==== Data

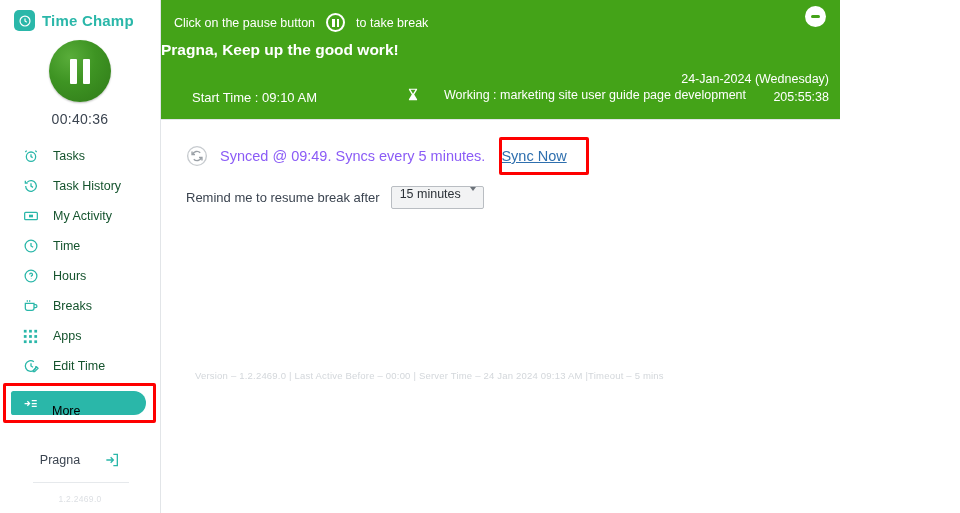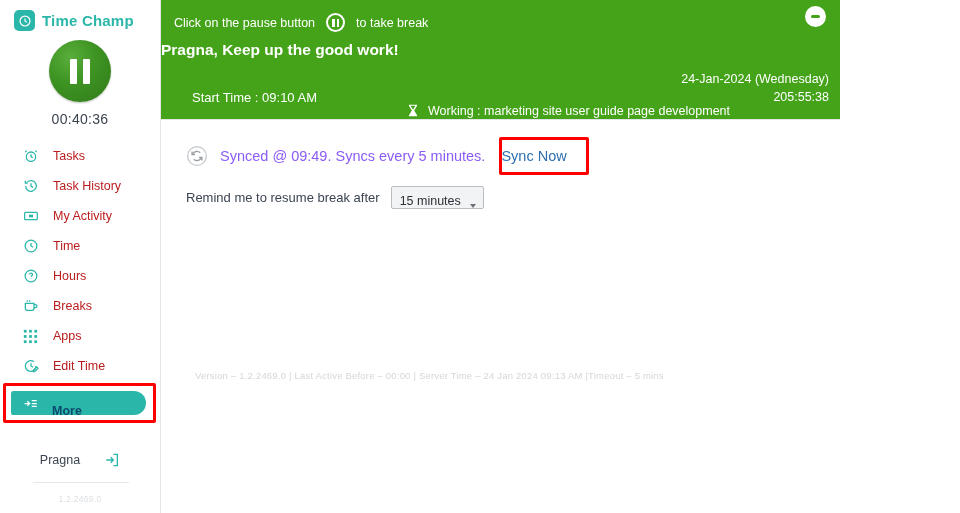--- a/index.html
+++ b/index.html
@@ -106,7 +106,7 @@
     font-size: 12.5px; color: #ffffff;
   }
   .start-time { position: absolute; left: 31px; top: 90px; font-size: 13px; color: #ffffff; }
-  .working-row { position: absolute; left: 245px; top: 103px; display: flex; align-items: center; gap: 8px; }
+  .working-row { position: absolute; left: 245px; top: 87px; display: flex; align-items: center; gap: 24px; }
   .working-text { font-size: 12.5px; color: #ffffff; }
 
   

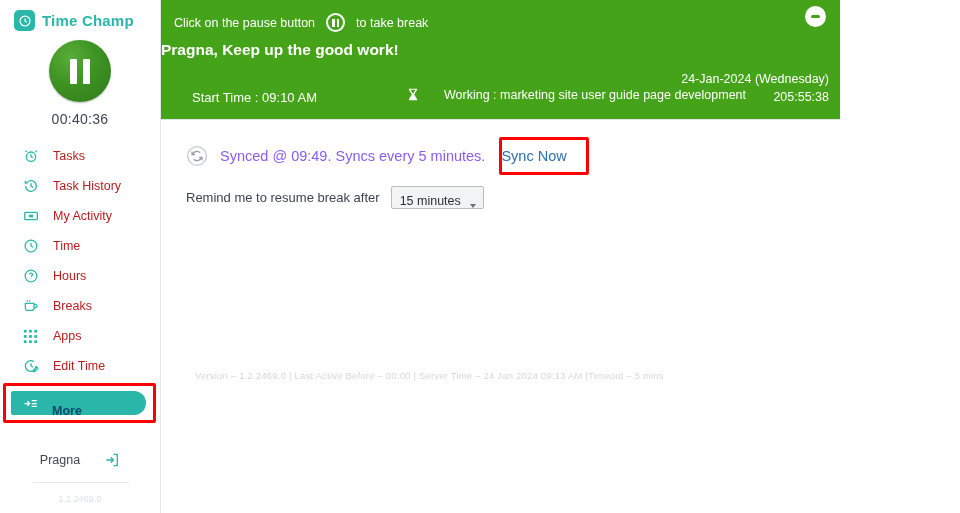--- a/index.html
+++ b/index.html
@@ -45,7 +45,7 @@
     height: 30px; padding-left: 22px; cursor: pointer;
   }
   .menu-item .mi-icon { width: 17px; height: 17px; flex: 0 0 17px; display: flex; align-items: center; justify-content: center; }
-  .menu-item .mi-label { font-size: 12.5px; color: #b91c1c; }
+  .menu-item .mi-label { font-size: 12.5px; color: #14532d; }
 
   
   .more-zone { position: relative; height: 42px; margin-top: 2px; }

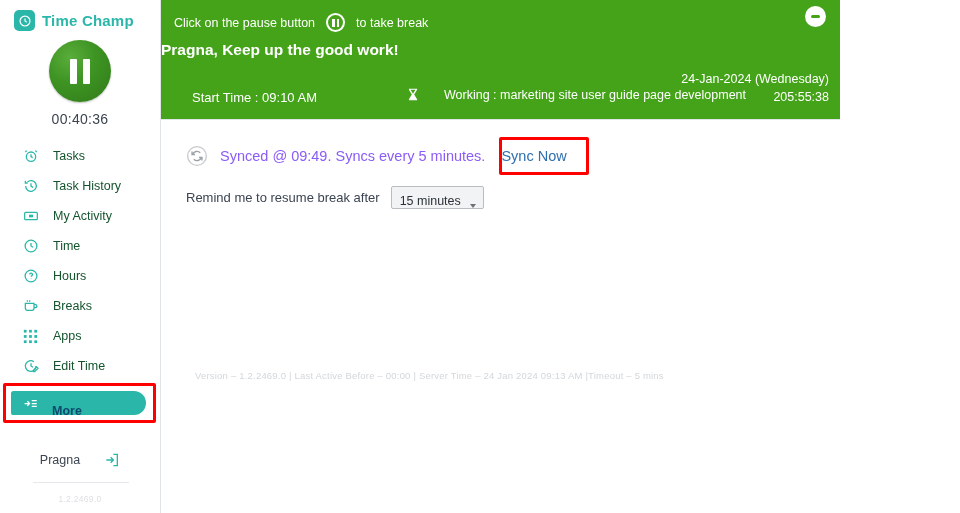--- a/index.html
+++ b/index.html
@@ -113,7 +113,7 @@
   .sync-row { position: relative; margin: 23px 0 0 25px; display: flex; align-items: center; gap: 12px; height: 26px; }
   .sync-icon { width: 22px; height: 22px; flex: 0 0 22px; }
   .sync-text { font-size: 14.5px; color: #8b5cf6; }
-  .sync-now { font-size: 14.5px; color: #2e6fae; cursor: pointer; margin-left: 4px; }
+  .sync-now { font-size: 14.5px; color: #2e6fae; text-decoration: underline; cursor: pointer; margin-left: 4px; }
   .sync-outline {
     position: absolute; left: 313px; top: -6px; width: 90px; height: 38px;
     border: 3px solid #fe0000; border-radius: 2px; pointer-events: none;

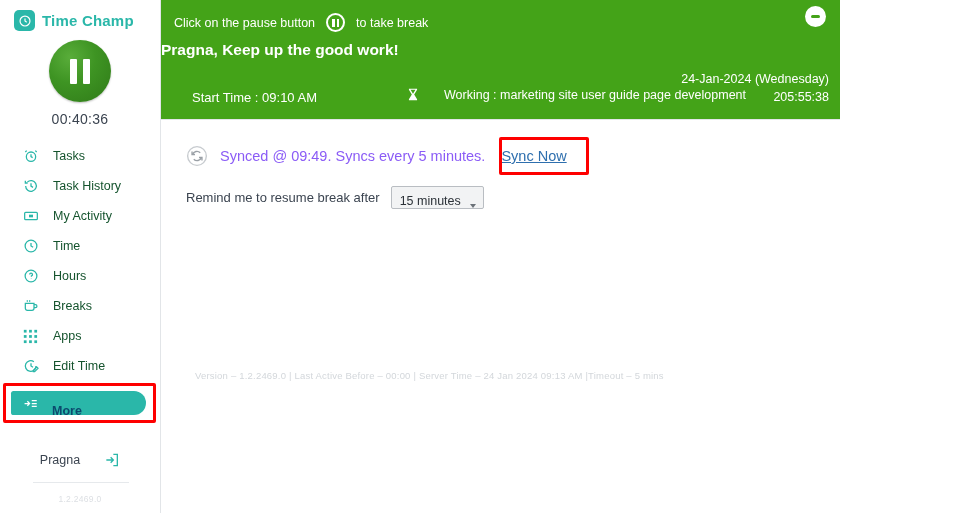--- a/index.html
+++ b/index.html
@@ -123,7 +123,7 @@
   .remind-label { font-size: 13px; color: #3b4450; }
   .remind-select {
     width: 93px; height: 23px; border: 1px solid #b9bdc2; background: #f2f3f4;
-    border-radius: 2px; display: flex; align-items: flex-end; justify-content: space-between;
+    border-radius: 2px; display: flex; align-items: flex-start; justify-content: space-between;
     padding: 0 7px 0 8px; cursor: pointer;
   }
   .remind-select .rs-val { font-size: 12.5px; color: #2c3238; }

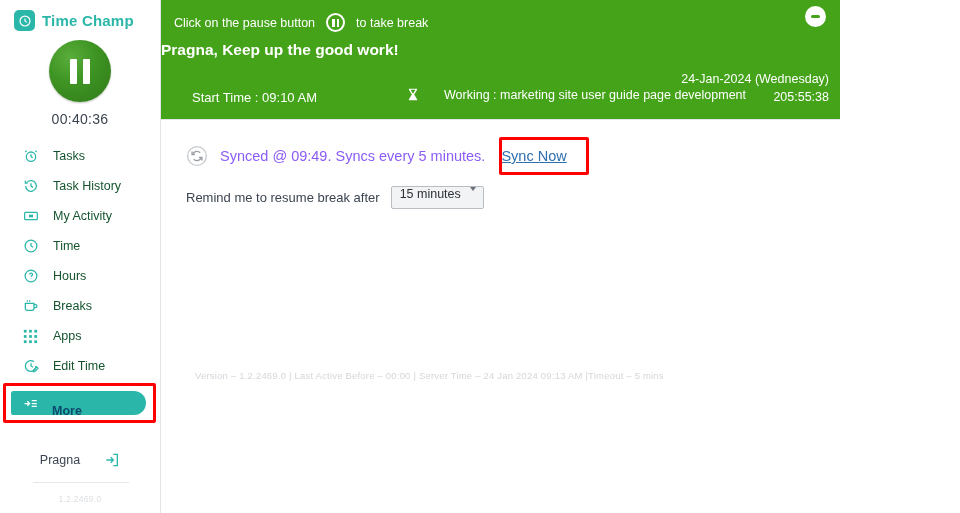--- a/index.html
+++ b/index.html
@@ -60,7 +60,7 @@
     display: flex; align-items: center; gap: 14px; padding-left: 11px; cursor: pointer;
   }
   .more-pill .mi-icon { width: 16px; height: 16px; flex: 0 0 16px; display: flex; align-items: center; justify-content: center; }
-  .more-pill .mi-label { font-size: 12.5px; color: #0c4a6e; font-weight: 700; margin-top: 16px; }
+  .more-pill .mi-label { font-size: 12.5px; color: #000000; font-weight: 400; margin-top: 16px; }
 
   .user-row {
     position: absolute; left: 0; right: 0; top: 452px;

========

Print out each record exactly as shown, but keep the pictures out.

Solution for this exercise ->
--- a/index.html
+++ b/index.html
@@ -106,7 +106,7 @@
     font-size: 12.5px; color: #ffffff;
   }
   .start-time { position: absolute; left: 31px; top: 90px; font-size: 13px; color: #ffffff; }
-  .working-row { position: absolute; left: 245px; top: 103px; display: flex; align-items: center; gap: 8px; }
+  .working-row { position: absolute; left: 245px; top: 87px; display: flex; align-items: center; gap: 24px; }
   .working-text { font-size: 12.5px; color: #ffffff; }
 
   

--- a/index.html
+++ b/index.html
@@ -45,7 +45,7 @@
     height: 30px; padding-left: 22px; cursor: pointer;
   }
   .menu-item .mi-icon { width: 17px; height: 17px; flex: 0 0 17px; display: flex; align-items: center; justify-content: center; }
-  .menu-item .mi-label { font-size: 12.5px; color: #b91c1c; }
+  .menu-item .mi-label { font-size: 12.5px; color: #14532d; }
 
   
   .more-zone { position: relative; height: 42px; margin-top: 2px; }

--- a/index.html
+++ b/index.html
@@ -113,7 +113,7 @@
   .sync-row { position: relative; margin: 23px 0 0 25px; display: flex; align-items: center; gap: 12px; height: 26px; }
   .sync-icon { width: 22px; height: 22px; flex: 0 0 22px; }
   .sync-text { font-size: 14.5px; color: #8b5cf6; }
-  .sync-now { font-size: 14.5px; color: #2e6fae; cursor: pointer; margin-left: 4px; }
+  .sync-now { font-size: 14.5px; color: #2e6fae; text-decoration: underline; cursor: pointer; margin-left: 4px; }
   .sync-outline {
     position: absolute; left: 313px; top: -6px; width: 90px; height: 38px;
     border: 3px solid #fe0000; border-radius: 2px; pointer-events: none;

--- a/index.html
+++ b/index.html
@@ -123,7 +123,7 @@
   .remind-label { font-size: 13px; color: #3b4450; }
   .remind-select {
     width: 93px; height: 23px; border: 1px solid #b9bdc2; background: #f2f3f4;
-    border-radius: 2px; display: flex; align-items: flex-end; justify-content: space-between;
+    border-radius: 2px; display: flex; align-items: flex-start; justify-content: space-between;
     padding: 0 7px 0 8px; cursor: pointer;
   }
   .remind-select .rs-val { font-size: 12.5px; color: #2c3238; }

--- a/index.html
+++ b/index.html
@@ -60,7 +60,7 @@
     display: flex; align-items: center; gap: 14px; padding-left: 11px; cursor: pointer;
   }
   .more-pill .mi-icon { width: 16px; height: 16px; flex: 0 0 16px; display: flex; align-items: center; justify-content: center; }
-  .more-pill .mi-label { font-size: 12.5px; color: #0c4a6e; font-weight: 700; margin-top: 16px; }
+  .more-pill .mi-label { font-size: 12.5px; color: #000000; font-weight: 400; margin-top: 16px; }
 
   .user-row {
     position: absolute; left: 0; right: 0; top: 452px;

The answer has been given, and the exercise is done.